Task data -
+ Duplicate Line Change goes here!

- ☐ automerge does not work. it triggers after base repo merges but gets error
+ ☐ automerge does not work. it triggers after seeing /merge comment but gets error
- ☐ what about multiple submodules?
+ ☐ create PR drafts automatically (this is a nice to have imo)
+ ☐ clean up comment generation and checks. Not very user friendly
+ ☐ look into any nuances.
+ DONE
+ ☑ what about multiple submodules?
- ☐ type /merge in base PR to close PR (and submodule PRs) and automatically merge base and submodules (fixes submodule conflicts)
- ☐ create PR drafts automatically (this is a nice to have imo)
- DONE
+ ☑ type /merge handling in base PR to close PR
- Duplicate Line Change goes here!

---

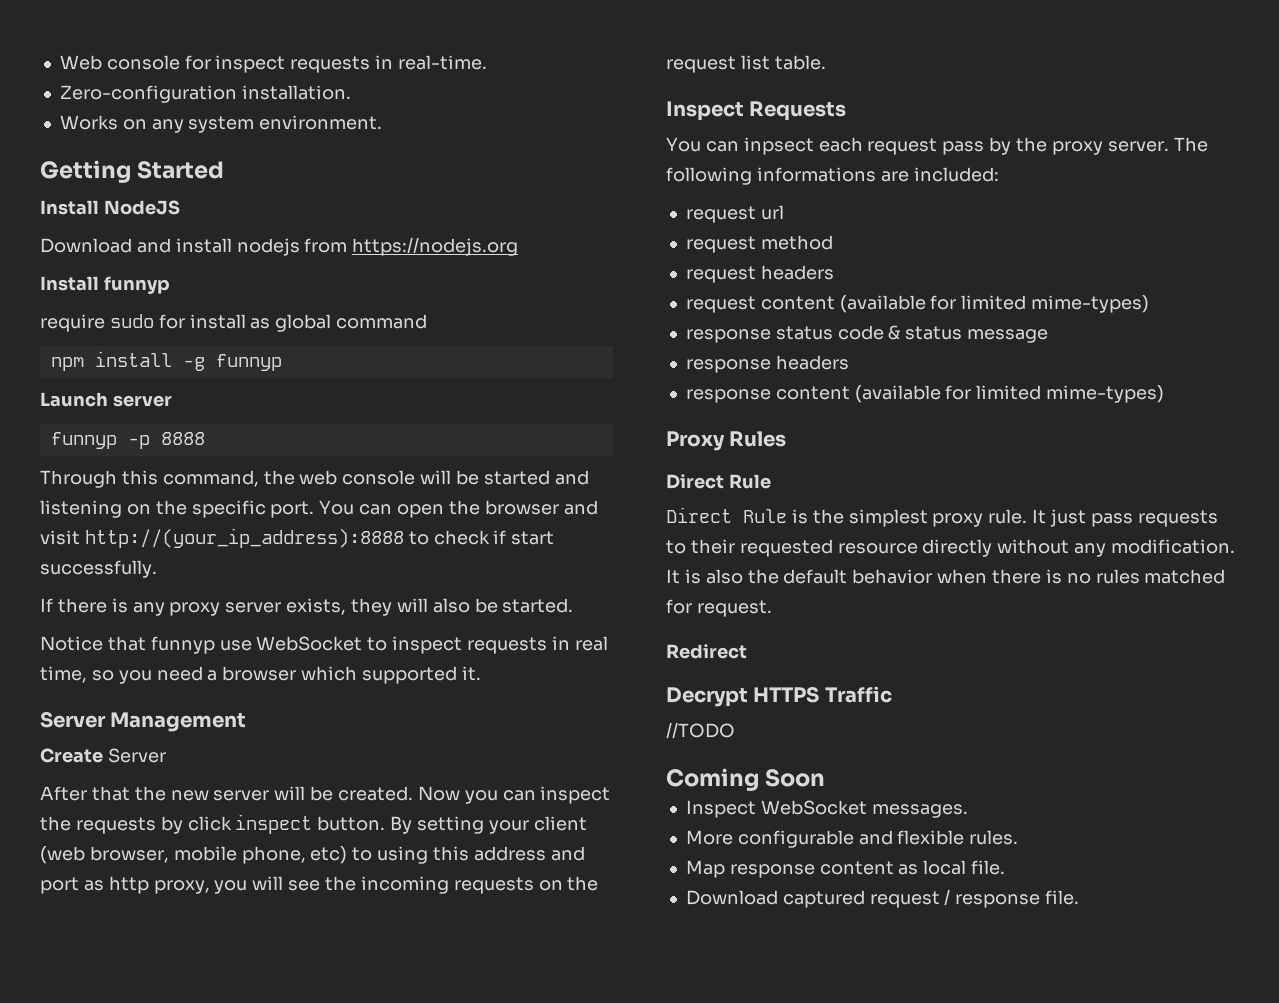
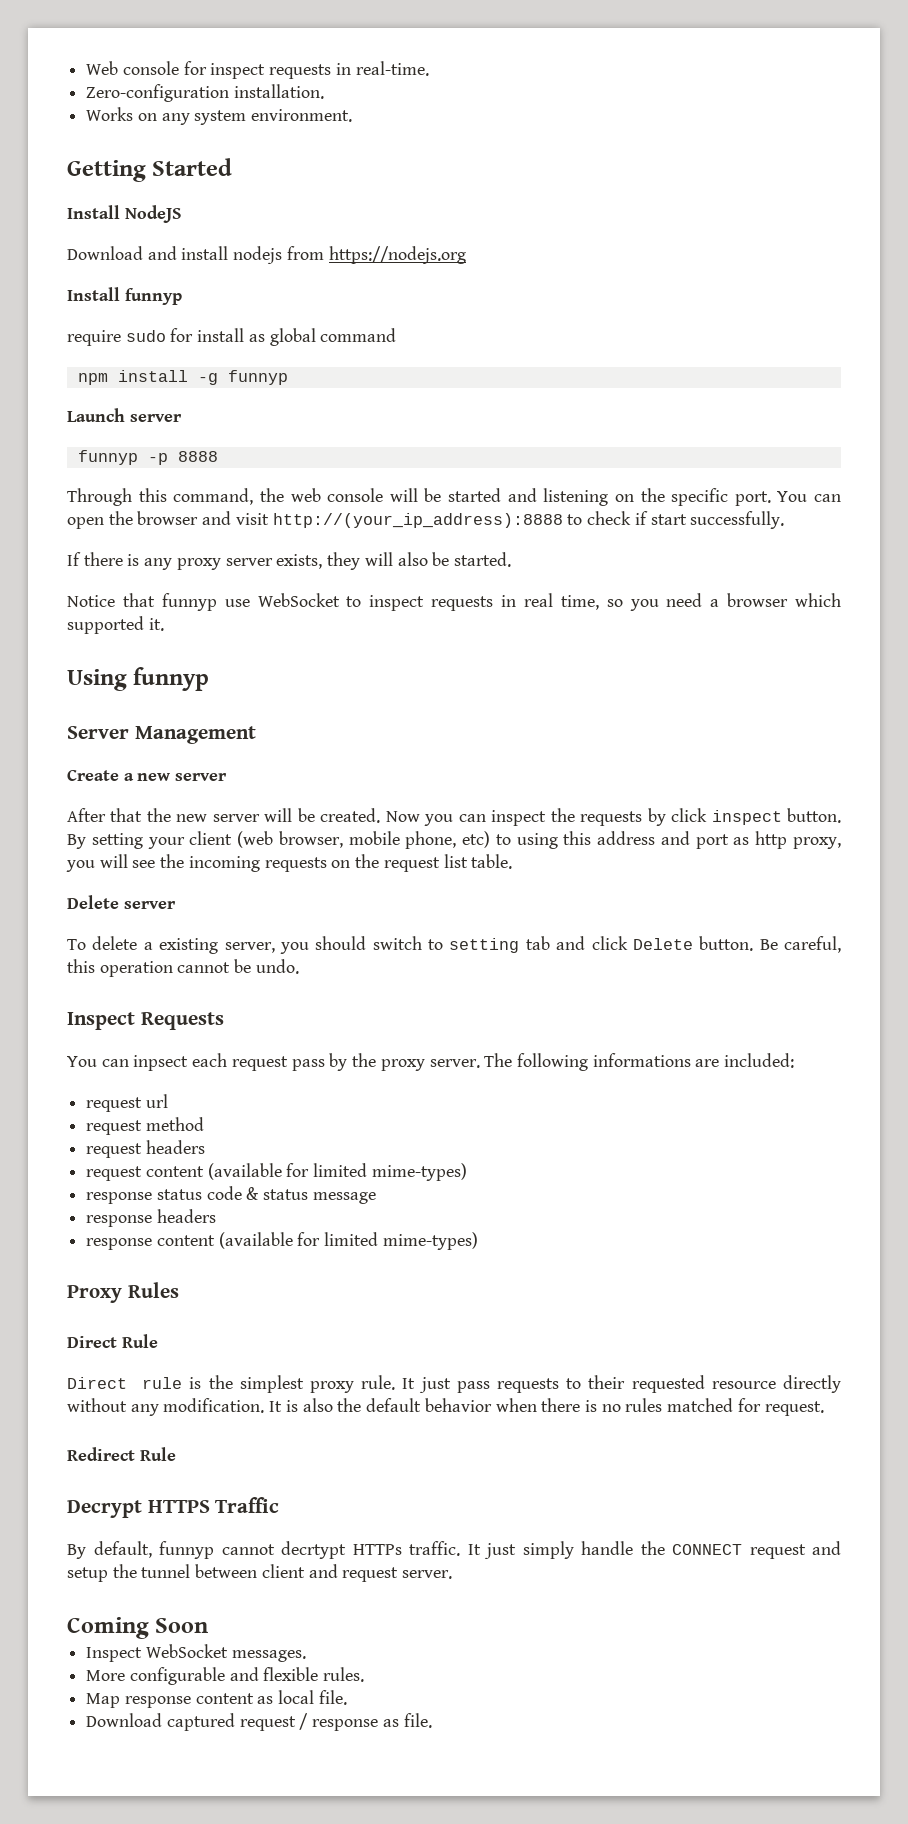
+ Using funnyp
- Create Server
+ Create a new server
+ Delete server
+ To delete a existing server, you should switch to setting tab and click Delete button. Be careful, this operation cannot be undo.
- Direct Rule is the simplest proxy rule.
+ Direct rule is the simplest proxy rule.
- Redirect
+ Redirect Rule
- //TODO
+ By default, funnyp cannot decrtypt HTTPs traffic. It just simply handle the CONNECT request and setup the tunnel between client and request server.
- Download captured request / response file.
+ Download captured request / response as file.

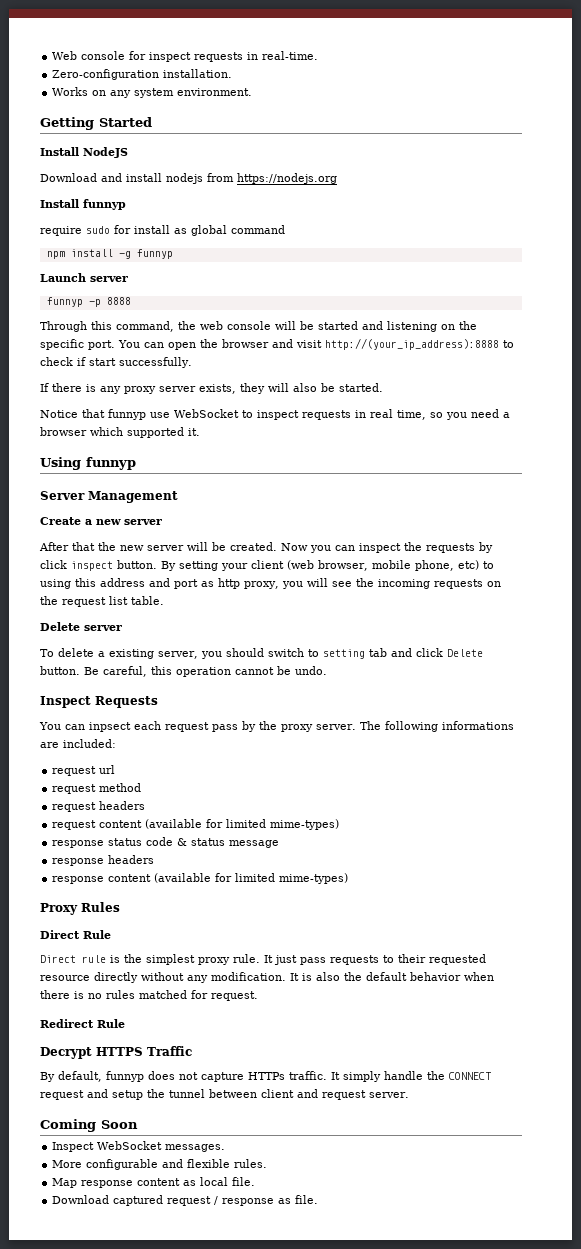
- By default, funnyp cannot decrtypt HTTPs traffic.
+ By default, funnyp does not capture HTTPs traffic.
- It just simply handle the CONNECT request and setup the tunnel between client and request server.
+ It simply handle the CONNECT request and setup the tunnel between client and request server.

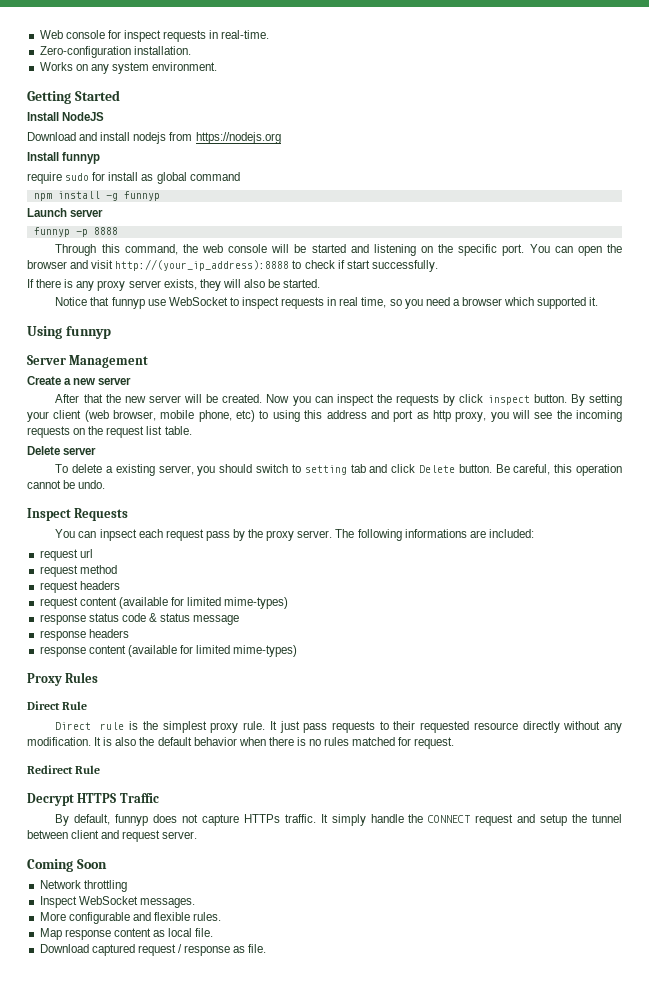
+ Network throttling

Aim of the task -
Look over the data above and show each line that contains "multiple".

Written response -
- ☐ what about multiple submodules?
+ ☑ what about multiple submodules?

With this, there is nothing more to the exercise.